Способ определения истощения до того, как истощение идентифицирует вас

Что происходит, когда кто-то уходит?

Вы как лидер находитесь в состоянии стресса. Вы должны рекламировать, проводить собеседования, проверять и нанимать.

Новый член присоединяется через месяц или два, но они не знают, что влечет за собой работа.

Таким образом, больше времени тратится на обучение и адаптацию. Новому участнику требуется еще больше времени, чтобы привыкнуть к новой работе и достичь той же производительности, что и предыдущий сотрудник.

Одновременно вы управляете разобщением в команде. Почему ушел их коллега? С ними тоже такое случится?

А как насчет вас как лидера? Сколько времени ушло на это от вашей работы? Сколько долларов это обошлось вашей компании?

Стоимость истощения

Исследование Центра американского прогресса показало, что средняя стоимость замены сотрудника составляет 20% годовой зарплаты этого сотрудника.

Согласно исследованию Deloitte, в 2015 финансовом году самый высокий добровольный уход по секторам наблюдался в секторе ИТ-услуг на уровне 21,9%, а самый низкий - в секторе энергетики и природных ресурсов (10,5%). .

Высокая стоимость убытков в сочетании с высокими показателями убытков делает их одной из самых экономически затратных проблем для компаний.

Только в Соединенных Штатах убыток составляет 536 миллиардов долларов в год.

Что мы можем сделать?

Используйте искусственный интеллект

Искусственный интеллект был быстро принят как революционный инструмент для задач, связанных с прогнозированием, и коренным образом изменил несколько отраслей.

Поэтому неудивительно, что несколько компаний пытаются предсказать истощение, используя науку о данных и искусственный интеллект.

Анализ истощения IBM

По словам Джинни Рометти, IBM получает более 8 000 резюме в день, но примерно 35 000 работников знают, кто из сотрудников в настоящее время ищет новую должность.
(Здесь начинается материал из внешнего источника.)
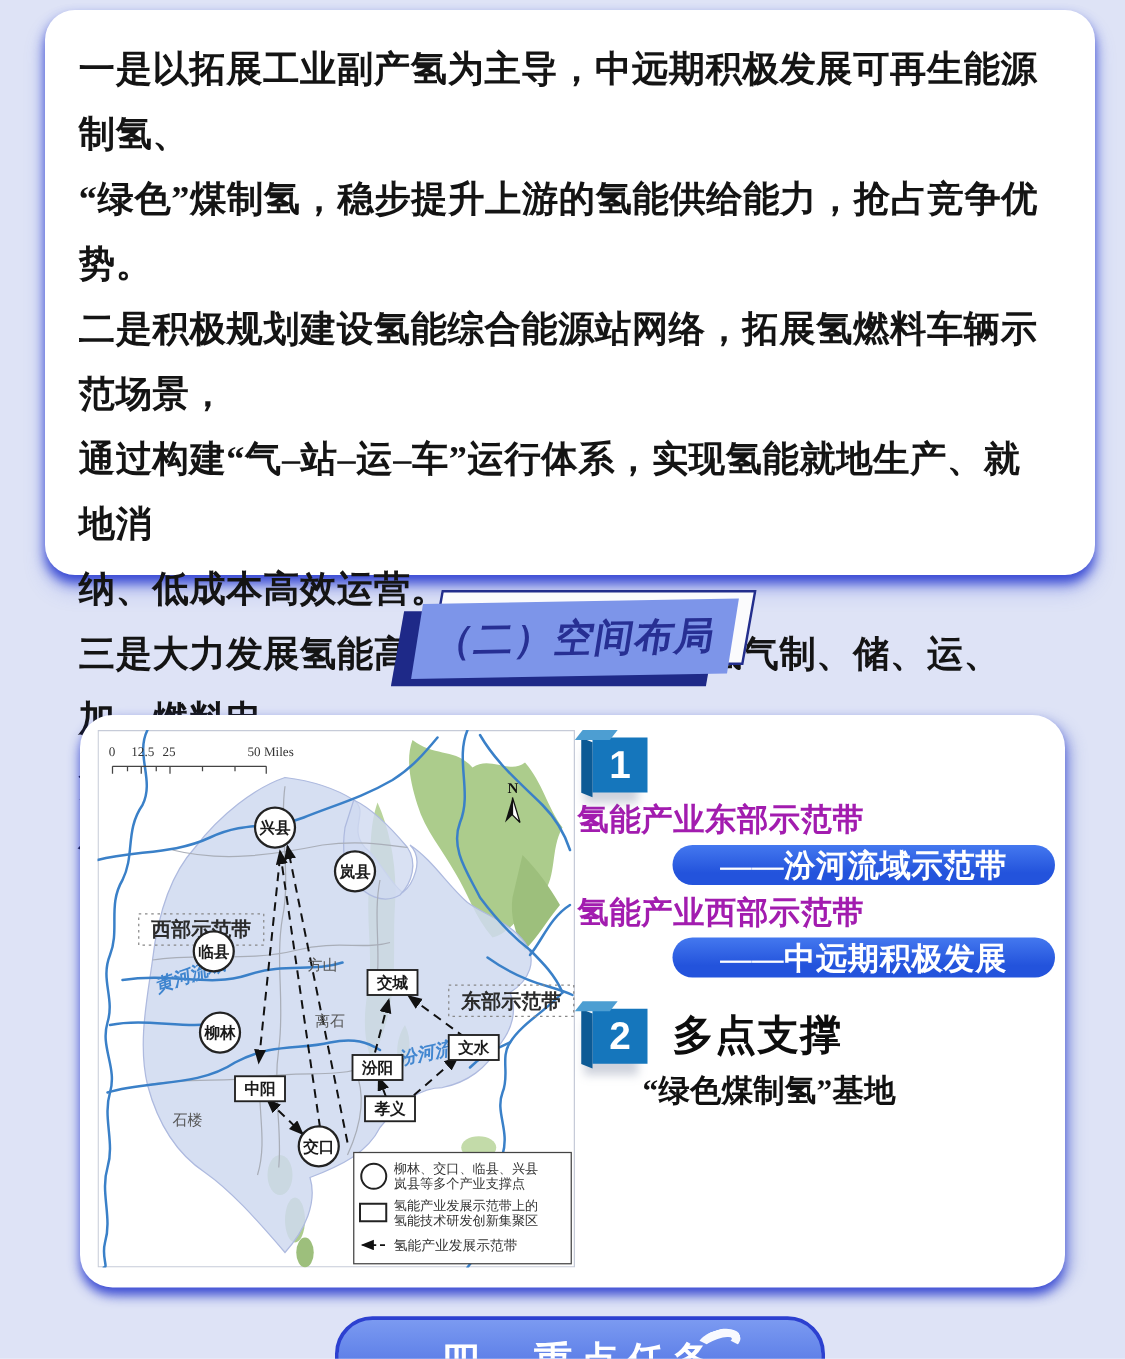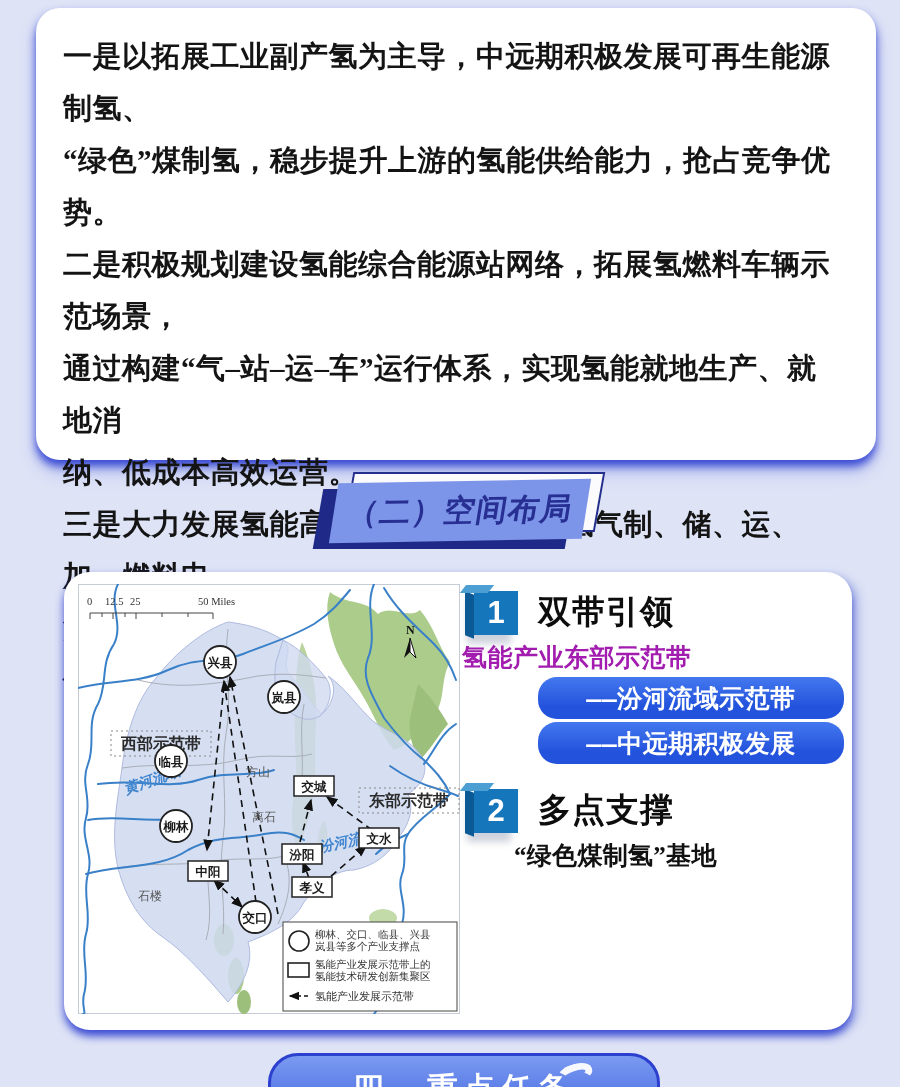--- a/index.html
+++ b/index.html
@@ -274,7 +274,6 @@
 
       <div class="sec-header">
         <div class="cube">1</div>
-        <div class="sec-title">双带引领</div>
       </div>
 
       <div class="belt-line"><span>氢能产业</span><span class="seg-bold">东部</span><span>示范带</span></div>

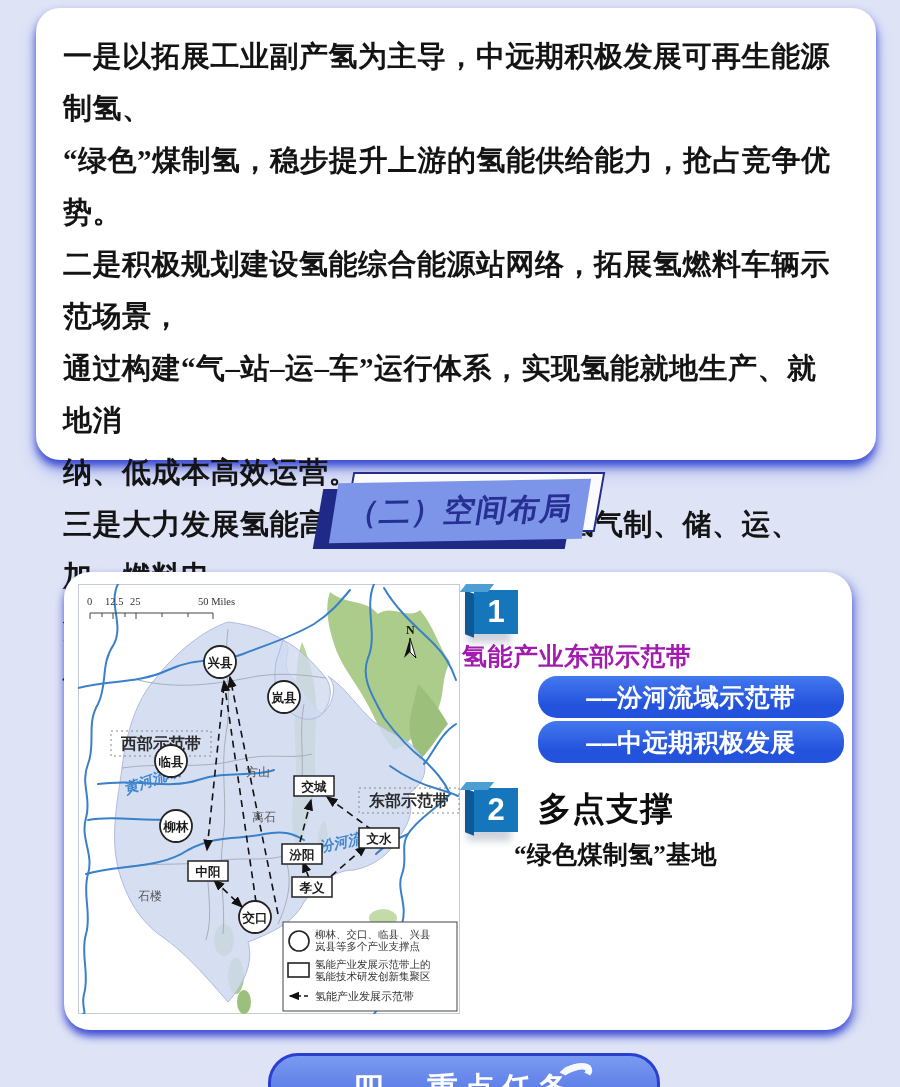--- a/index.html
+++ b/index.html
@@ -56,10 +56,10 @@
   .belt-line { font-size:25px; font-weight:700; color:#a21caf; margin-top:7px; line-height:32px; letter-spacing:.5px;}
   .belt-line .seg-bold { font-weight:900; }
   .pill {
-    margin:3px 0 2px 76px; width:306px; height:42px; border-radius:19px;
+    margin:3px 0 2px 76px; width:306px; height:32px; border-radius:19px;
     background:linear-gradient(180deg,#4478ef 0%, #2353dc 70%);
     display:flex; align-items:center; justify-content:center;
-    color:#ffffff; font-size:25px; font-weight:900; letter-spacing:.5px;font-family:Liberation Mono, monospace;
+    color:#ffffff; font-size:25px; font-weight:900; letter-spacing:.5px;
   }
   .sec-header.second { margin-top:24px; }
   .support-row { font-size:25px; font-weight:700; color:#111; line-height:33.5px; margin-top:1px; letter-spacing:.3px;}

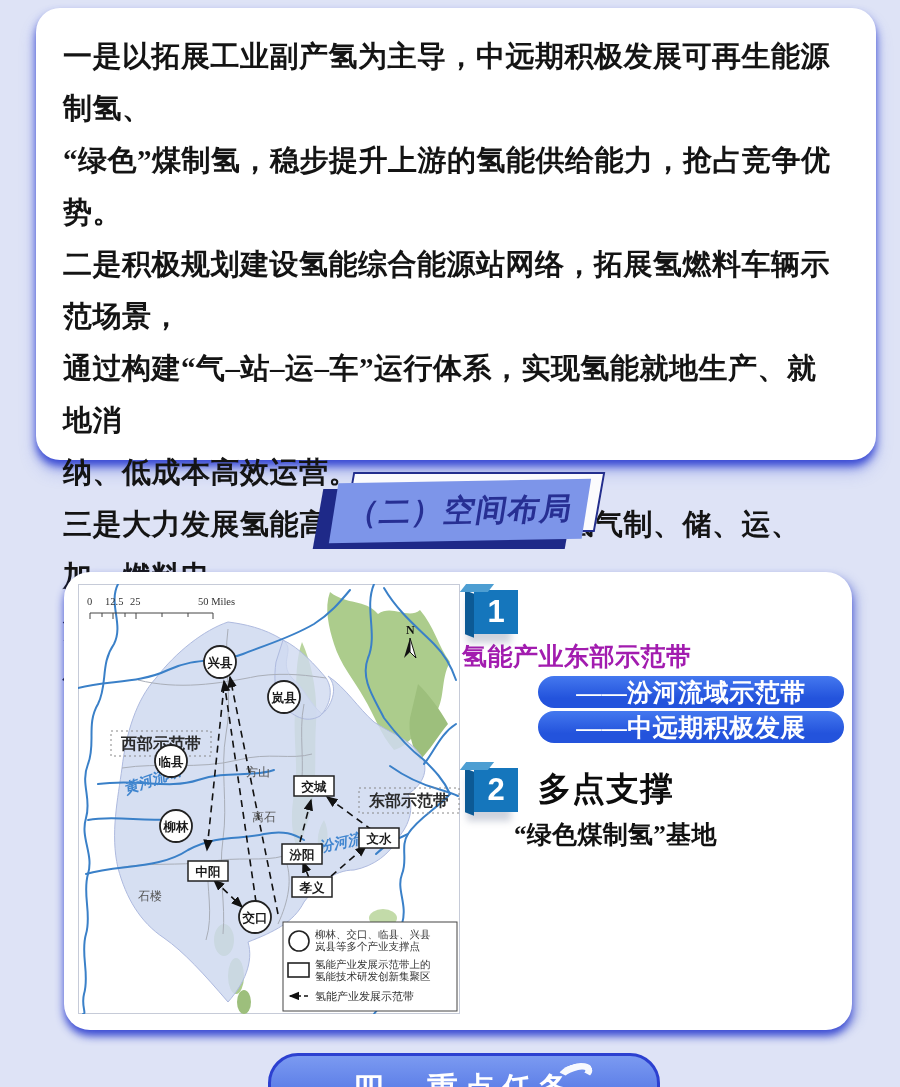--- a/index.html
+++ b/index.html
@@ -278,6 +278,7 @@
 
       <div class="belt-line"><span>氢能产业</span><span class="seg-bold">东部</span><span>示范带</span></div>
       <div class="pill">——汾河流域示范带</div>
+      <div class="belt-line"><span>氢能产业</span><span class="seg-bold">西部</span><span>示范带</span></div>
       <div class="pill">——中远期积极发展</div>
 
       <div class="sec-header second">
Технология искусственного интеллекта IBM теперь на 95 процентов позволяет прогнозировать сотрудников, которые планируют уволиться с работы.

Как мы видим на графике выше, они получили эту точность, используя множество точек данных, таких как удовлетворенность сотрудников работой, возраст, должность и т. Д. ИИ до сих пор сэкономил IBM почти 300 миллионов долларов на затратах на удержание, заявила Джинни Рометти.

Итак, вот наше решение!

Соберите массу данных и проанализируйте их! Легко, правда?

Не так быстро…

Проблемы, возникающие при анализе истощения

Двумя наиболее важными факторами для точного прогнозирования истощения являются наличие большого объема данных об уходе, которые также содержат много функций.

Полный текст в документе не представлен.